RVG state: enabled for I/O (passthru)

Data volumes: 1

VSets: 0

SRL name: VOL-SRL

SRL size: XXX.00 G

Total secondaries: 1

Secondary:

Host name: 192.168.0.2

RVG name: RVG

DG name: DISKGROUP

Data status: consistent, stale

Replication status: stopped (primary detached)

Current mode: N/A

Logging to: N/A

Timestamp Information: N/A

Activity Plan

Freeze Replication Service Group
Check repstatus to verify which RVG state is passthru
Remove the FAILLING flag from disk
detach rlink if attach
Diassocate and verify SRL Volume from the RVG which is in passthru state
Associate and verify SRL Volume back to the same RVG
Stop, Start and verify Replication status.
un freeze the Service Group

1.) Freeze Replication Service Group (May go without it)
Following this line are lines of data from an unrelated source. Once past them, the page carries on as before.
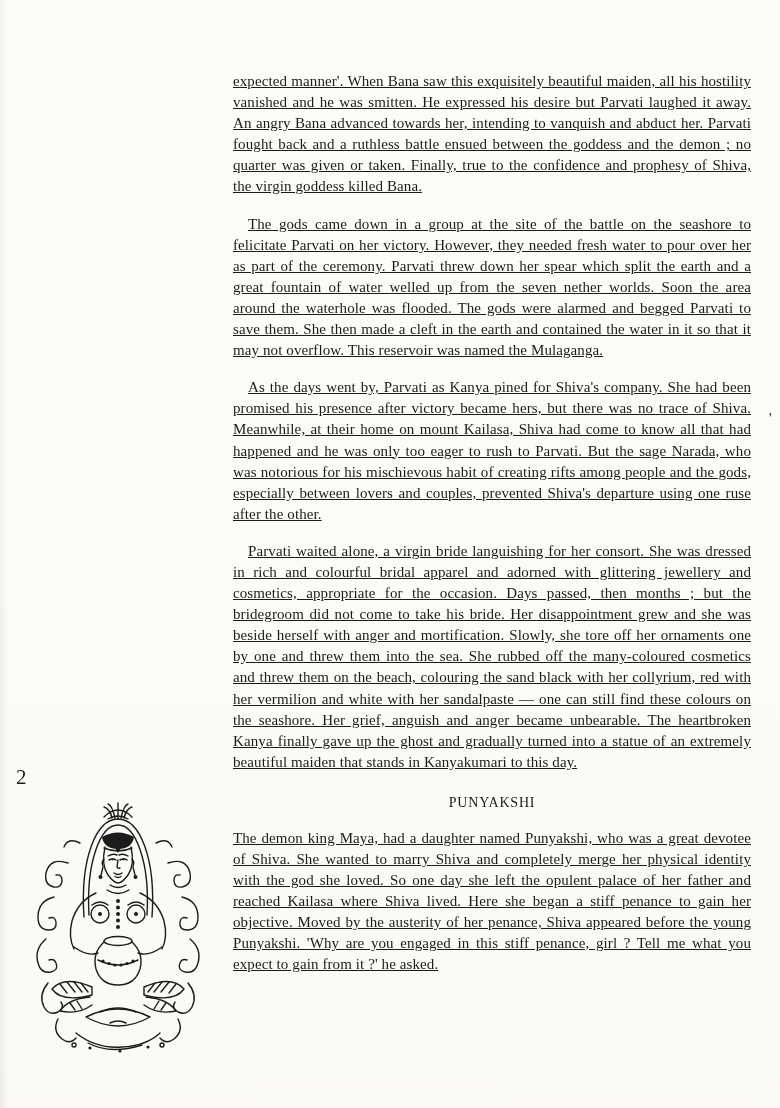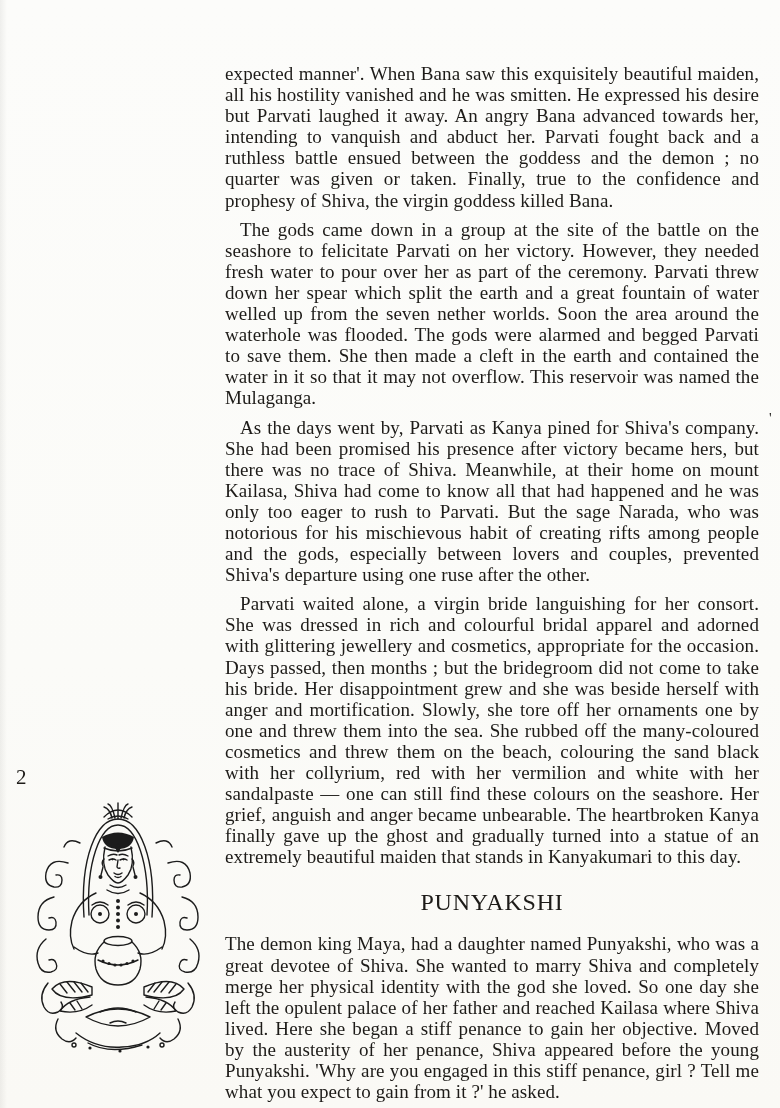"expected manner'. When Bana saw" .para { font-size: 19px -> 15px; margin: 8px -> 16px; text-decoration: none -> underline }
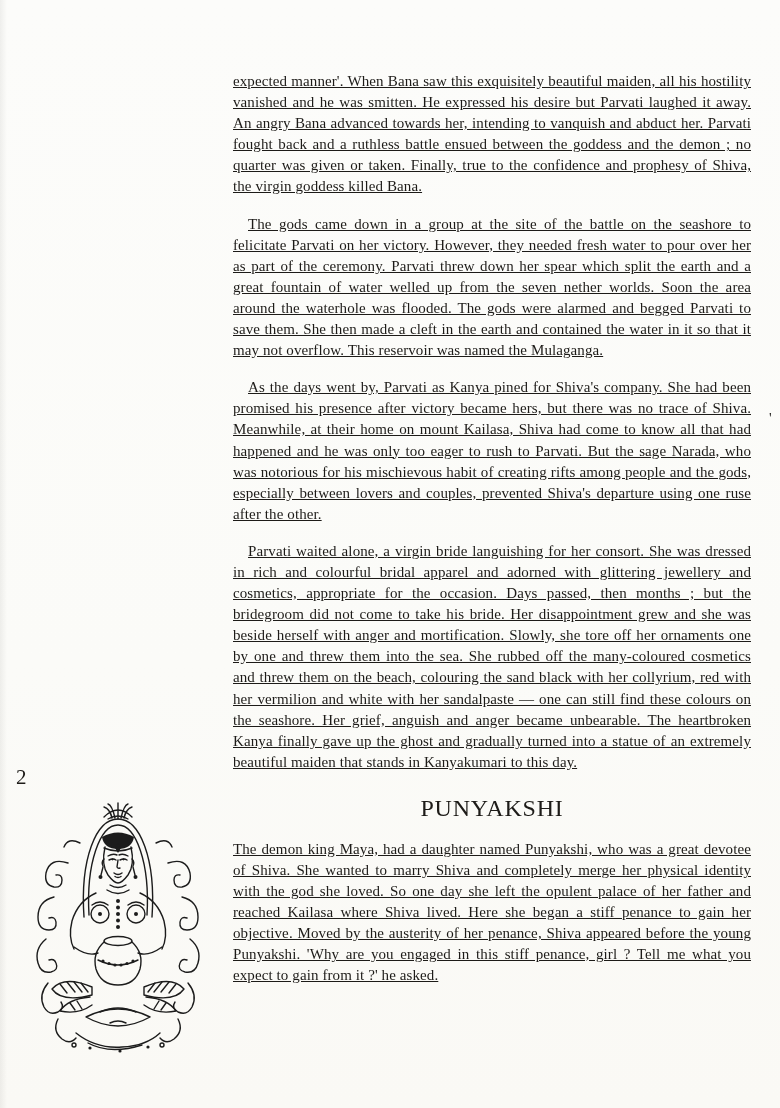"PUNYAKSHI" .section-heading { font-size: 24px -> 14px }
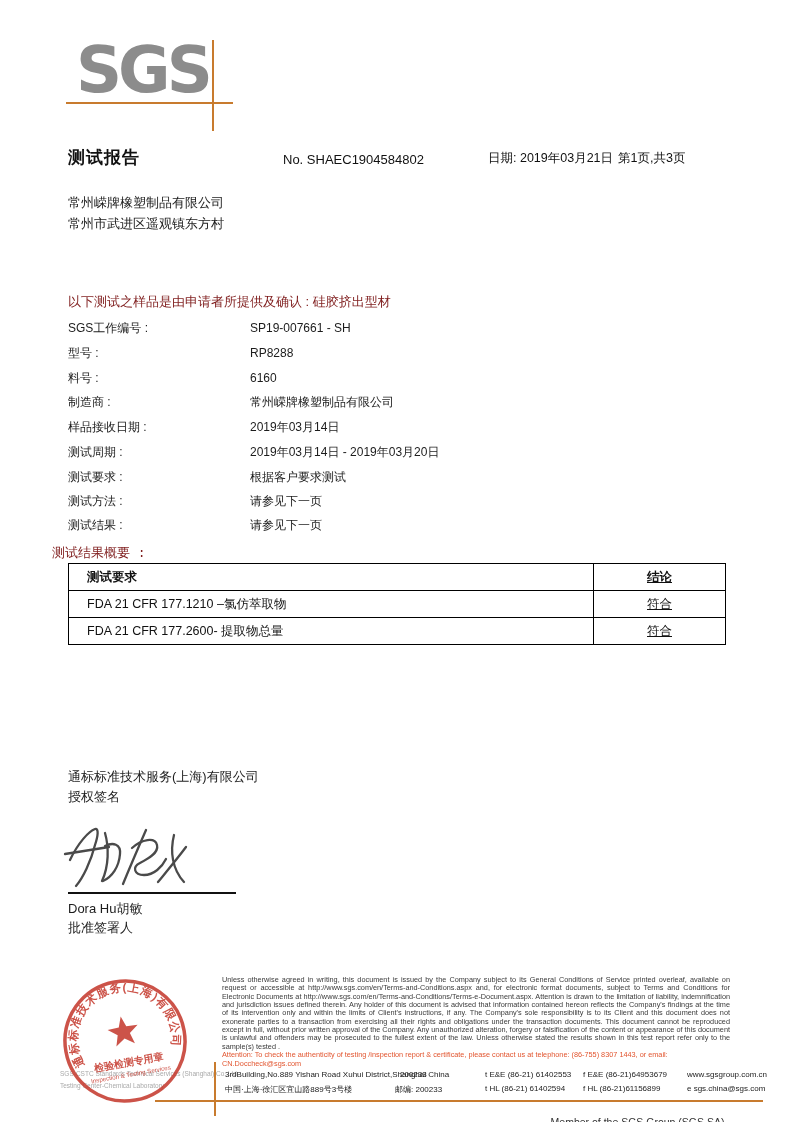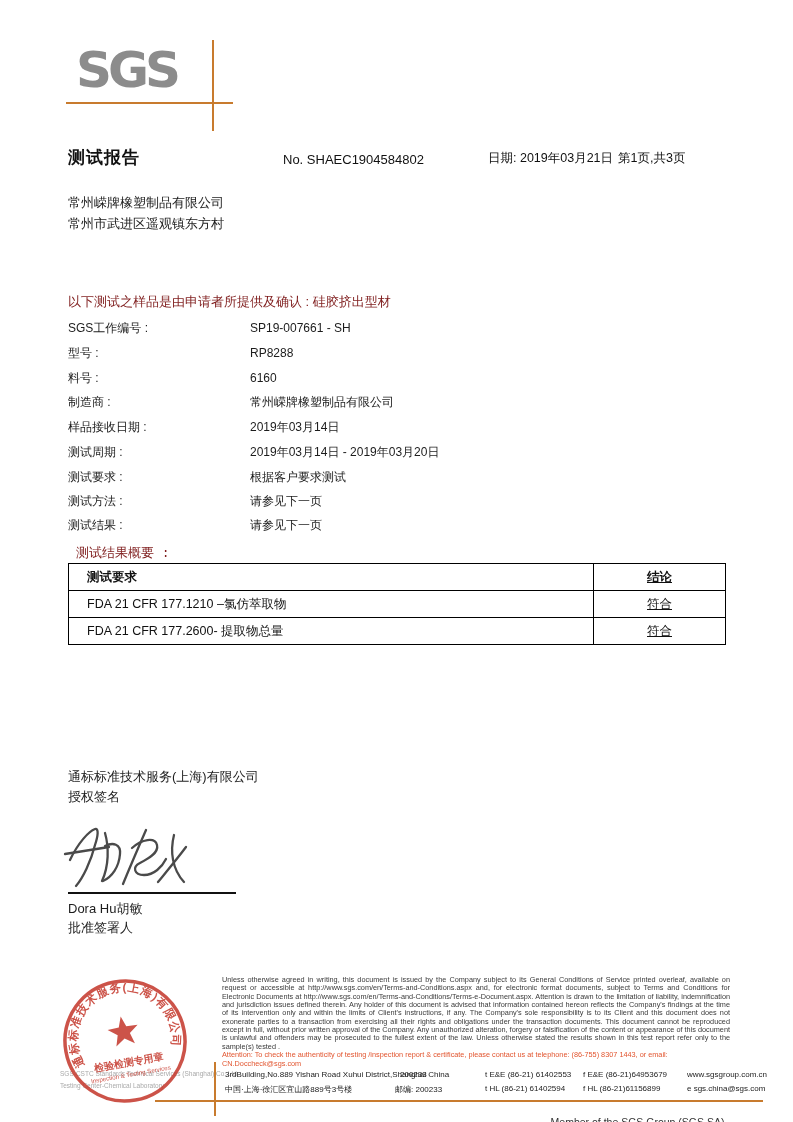"SGS" .logo-text { font-size: 50px -> 64px }
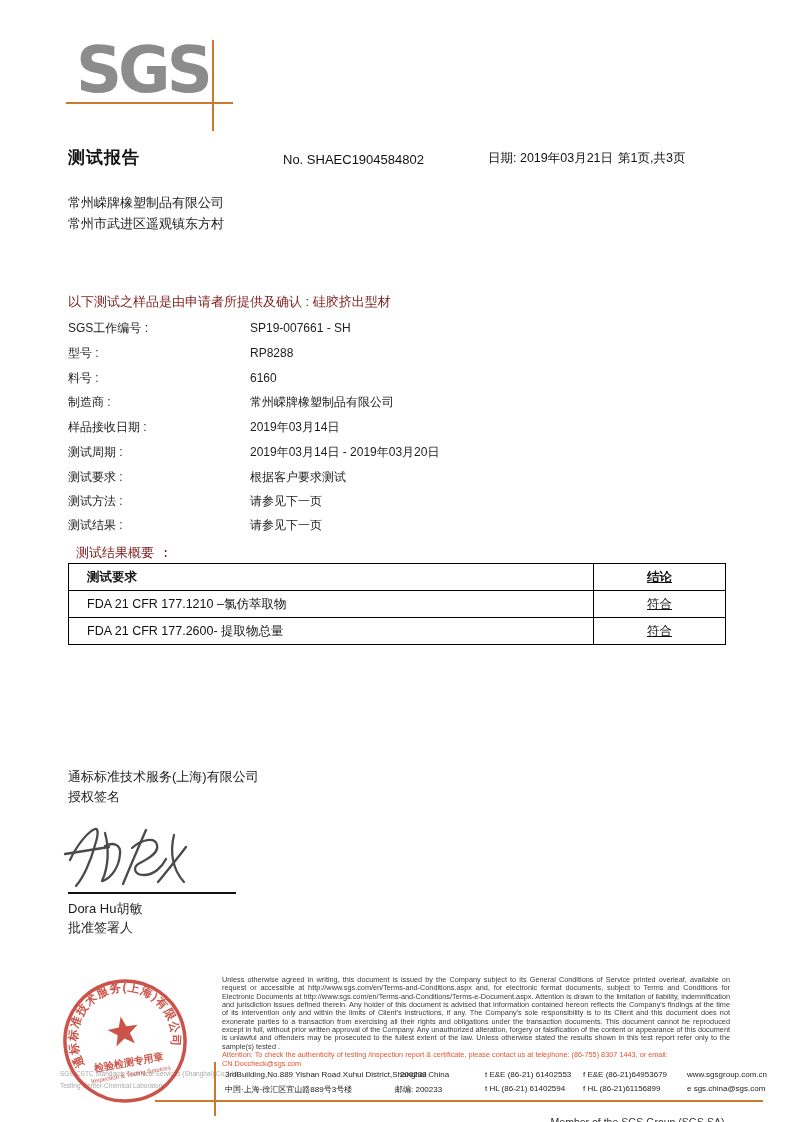"测试结果概要 :" div.abs { left: 76px -> 52px }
Open Java Console, Select Replication Service Group, right click on Replication Service Group, click on freeze and select temporary or persistent as per your need.

Save Configuration (if freeze was persistent)

2.) Check repstatus to verify which RVG state is passthru

Run the below command to verify which Replicated Volume Group/RVG is in pasthru state.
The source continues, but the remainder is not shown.